§ Work to complete
Return exactly those lines of the material below that fall between the line holding "background-size:6px 6px; background-position:0" and the line holding "font-size:13px; font-weight:bold; color:#111;", inclusive.

§ Input material
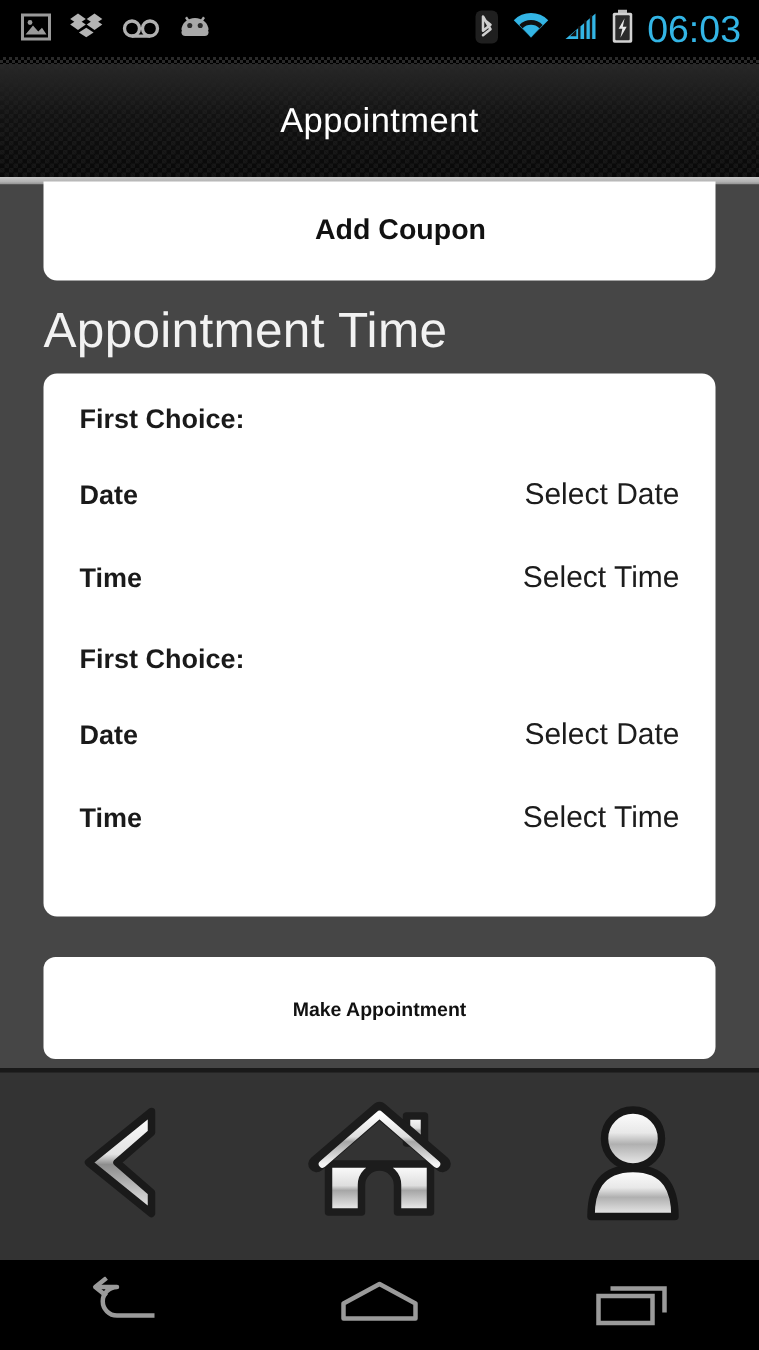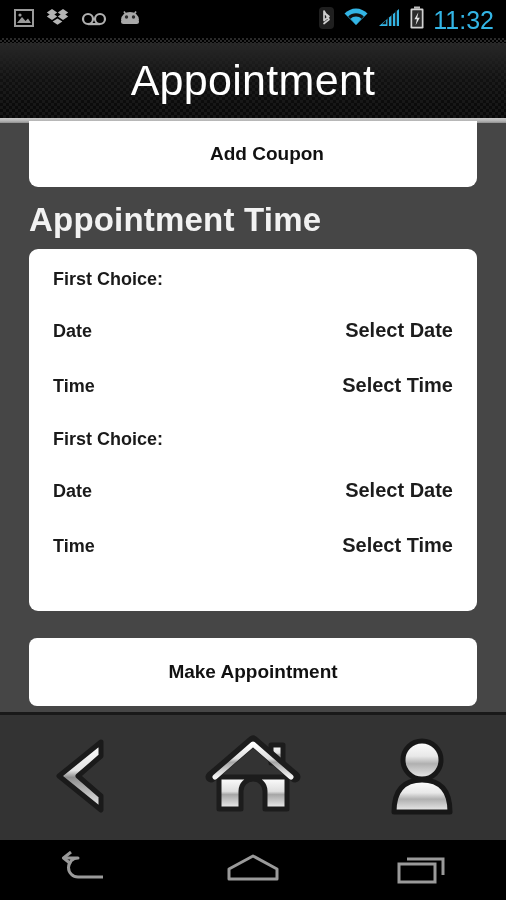--- a/index.html
+++ b/index.html
@@ -38,21 +38,21 @@
     overflow:hidden;
   }
   .titlebar::before {
     content:""; position:absolute; inset:0; opacity:.5;
     background-image:
       linear-gradient(45deg,#242424 25%,transparent 25%,transparent 75%,#242424 75%),
       linear-gradient(45deg,#242424 25%,transparent 25%,transparent 75%,#242424 75%);
     background-size:6px 6px; background-position:0 0,3px 3px;
   }
   .title-text {
-    position:relative; color:#fff; font-size:43px; font-weight:300;
+    position:relative; color:#fff; font-size:23px; font-weight:300;
     letter-spacing:.3px;
   }
   .title-underline {
     position:absolute; left:0; top:118px; width:506px; height:5px;
     background:linear-gradient(180deg,#c9c9c9 0%,#b4b4b4 60%,#8e8e8e 100%);
   }
 
   
   .content {
     position:absolute; left:0; top:123px; width:506px; height:585px;
@@ -61,35 +61,35 @@
   .card {
     background:#fff; border-radius:8px; margin:0 29px;
   }
   .card-coupon {
     margin-top:-2px; border-radius:0 0 9px 9px;
     height:66px; display:flex; align-items:center; justify-content:center;padding-left:28px;
   }
   .coupon-label { font-size:19px; font-weight:bold; color:#111; }
 
   .section-heading {
-    color:#f2f2f2; font-size:33px; font-weight:700;
+    color:#f2f2f2; font-size:33px; font-weight:400;
     padding:14px 0 10px 29px; letter-spacing:.2px;
   }
 
   .card-form { padding:20px 0 22px 0; border-radius:9px; }
   .row { display:flex; align-items:baseline; padding:0 24px; height:55px; }
   .row-head { height:50px; }
   .row-label { font-size:18px; font-weight:bold; color:#1a1a1a; }
-  .row-value { margin-left:auto; font-size:20px; font-weight:700; color:#1c1c1c; }
+  .row-value { margin-left:auto; font-size:20px; font-weight:400; color:#1c1c1c; }
 
   .card-submit {
     margin-top:27px; height:68px;
     display:flex; align-items:center; justify-content:center;
   }
-  .submit-label { font-size:19px; font-weight:bold; color:#111; }
+  .submit-label { font-size:13px; font-weight:bold; color:#111; }
 
   
   .appnav {
     position:absolute; left:0; top:712px; width:506px; height:128px;
     background:#333333;
     border-top:3px solid #191919;
     display:flex; align-items:center; justify-content:space-around;
   }
   .appnav-btn { width:130px; height:100px; display:flex; align-items:center; justify-content:center; }
 
@@ -165,21 +165,21 @@
         </svg>
       </span>
       <span class="sb-icon">
         <svg width="16" height="24" viewBox="0 0 16 24">
           <rect x="5" y="0.5" width="6" height="2.2" fill="#bdbdbd"></rect>
           <rect x="1.5" y="2.5" width="13" height="20" rx="1.2" fill="#d2d2d2"></rect>
           <rect x="3.2" y="4.2" width="9.6" height="16.6" rx="0.6" fill="#2b2b2b"></rect>
           <path d="M9.4 6.2 L5.4 13.2 L7.9 13.2 L6.6 19.2 L10.8 11.8 L8.2 11.8 Z" fill="#e6e6e6"></path>
         </svg>
       </span>
-      <span class="sb-clock">11:32</span>
+      <span class="sb-clock">06:03</span>
     </div>
   </div>
   <div class="statusbar-hatch"></div>
 
   <div class="titlebar">
     <span class="title-text">Appointment</span>
   </div>
   <div class="title-underline"></div>
 
   <div class="content">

§ Finished exercise
     background-size:6px 6px; background-position:0 0,3px 3px;
   }
   .title-text {
-    position:relative; color:#fff; font-size:43px; font-weight:300;
+    position:relative; color:#fff; font-size:23px; font-weight:300;
     letter-spacing:.3px;
   }
   .title-underline {
     position:absolute; left:0; top:118px; width:506px; height:5px;
     background:linear-gradient(180deg,#c9c9c9 0%,#b4b4b4 60%,#8e8e8e 100%);
   }
 
   
   .content {
     position:absolute; left:0; top:123px; width:506px; height:585px;
@@ -61,35 +61,35 @@
   .card {
     background:#fff; border-radius:8px; margin:0 29px;
   }
   .card-coupon {
     margin-top:-2px; border-radius:0 0 9px 9px;
     height:66px; display:flex; align-items:center; justify-content:center;padding-left:28px;
   }
   .coupon-label { font-size:19px; font-weight:bold; color:#111; }
 
   .section-heading {
-    color:#f2f2f2; font-size:33px; font-weight:700;
+    color:#f2f2f2; font-size:33px; font-weight:400;
     padding:14px 0 10px 29px; letter-spacing:.2px;
   }
 
   .card-form { padding:20px 0 22px 0; border-radius:9px; }
   .row { display:flex; align-items:baseline; padding:0 24px; height:55px; }
   .row-head { height:50px; }
   .row-label { font-size:18px; font-weight:bold; color:#1a1a1a; }
-  .row-value { margin-left:auto; font-size:20px; font-weight:700; color:#1c1c1c; }
+  .row-value { margin-left:auto; font-size:20px; font-weight:400; color:#1c1c1c; }
 
   .card-submit {
     margin-top:27px; height:68px;
     display:flex; align-items:center; justify-content:center;
   }
-  .submit-label { font-size:19px; font-weight:bold; color:#111; }
+  .submit-label { font-size:13px; font-weight:bold; color:#111; }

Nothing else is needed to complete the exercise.